What the task requires ▸ The records that follow are to be repeated exactly, without any pictures.

Data excerpts ▸
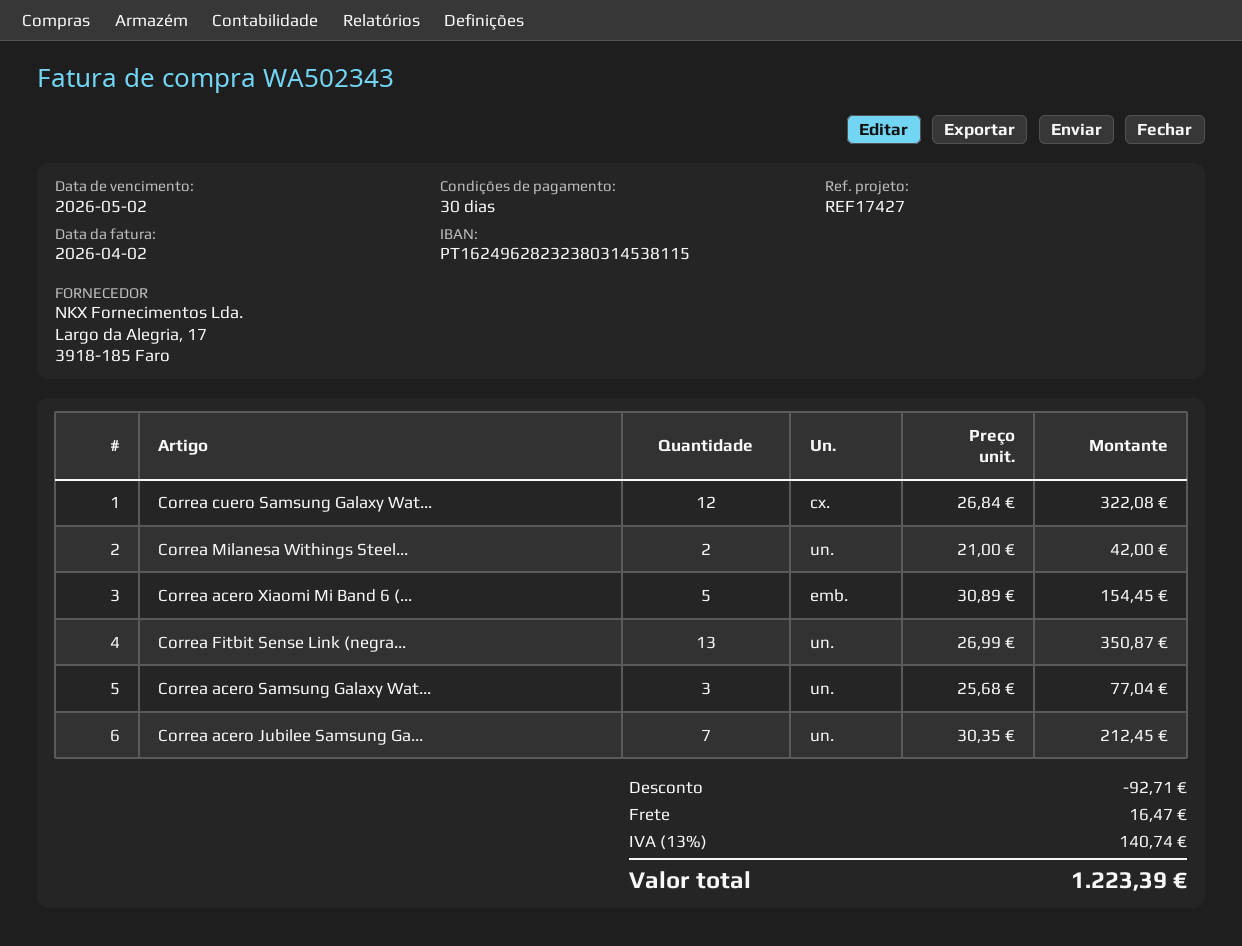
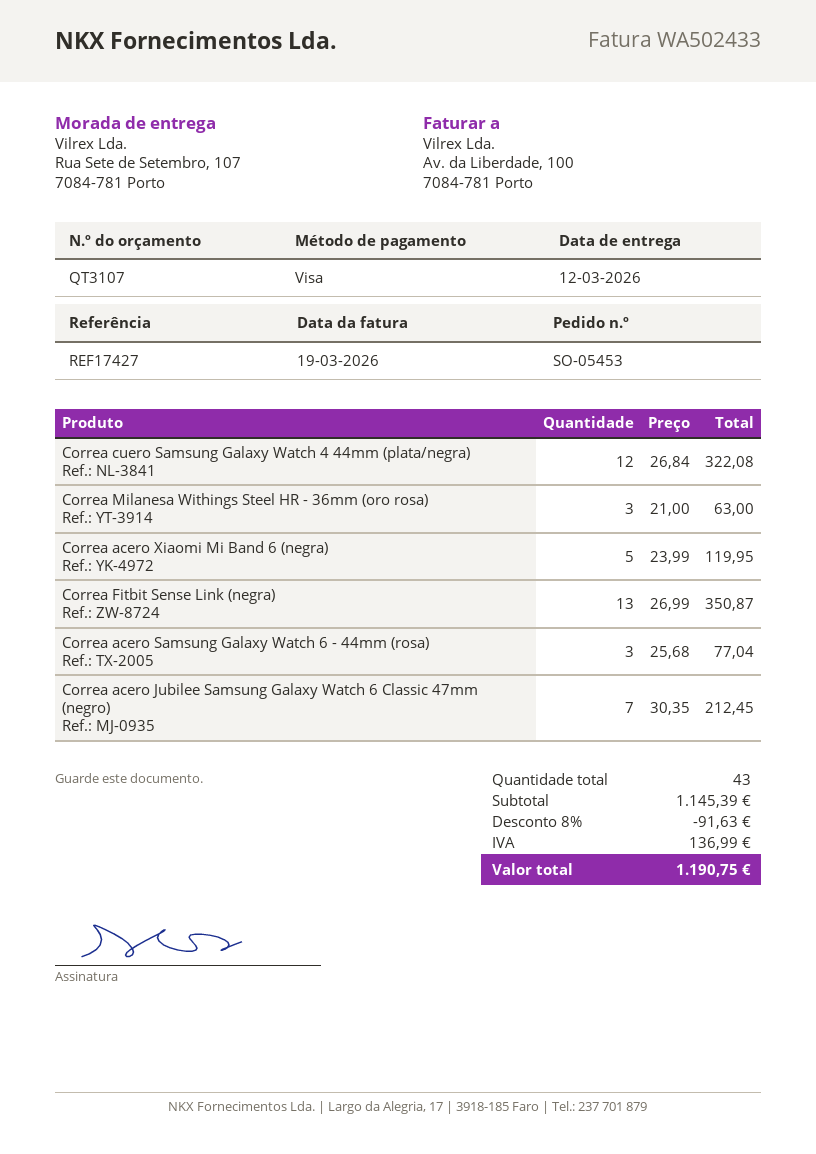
invoice number: WA502343 -> WA502433
invoice date: 2026-04-02 -> 2026-03-19
Correa Milanesa Withings Steel...: 2 x 21.00 = 42.00 -> 3 x 21.00 = 63.00
Correa acero Xiaomi Mi Band 6 (...: 5 x 30.89 = 154.45 -> 5 x 23.99 = 119.95
discount: 92.71 -> 91.63
shipping: 16.47 -> none
tax: 140.74 -> 136.99
total: 1223.39 -> 1190.75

Task response ▸
invoice number: WA502343 -> WA502433
invoice date: 2026-04-02 -> 2026-03-19
Correa Milanesa Withings Steel...: 2 x 21.00 = 42.00 -> 3 x 21.00 = 63.00
Correa acero Xiaomi Mi Band 6 (...: 5 x 30.89 = 154.45 -> 5 x 23.99 = 119.95
discount: 92.71 -> 91.63
shipping: 16.47 -> none
tax: 140.74 -> 136.99
total: 1223.39 -> 1190.75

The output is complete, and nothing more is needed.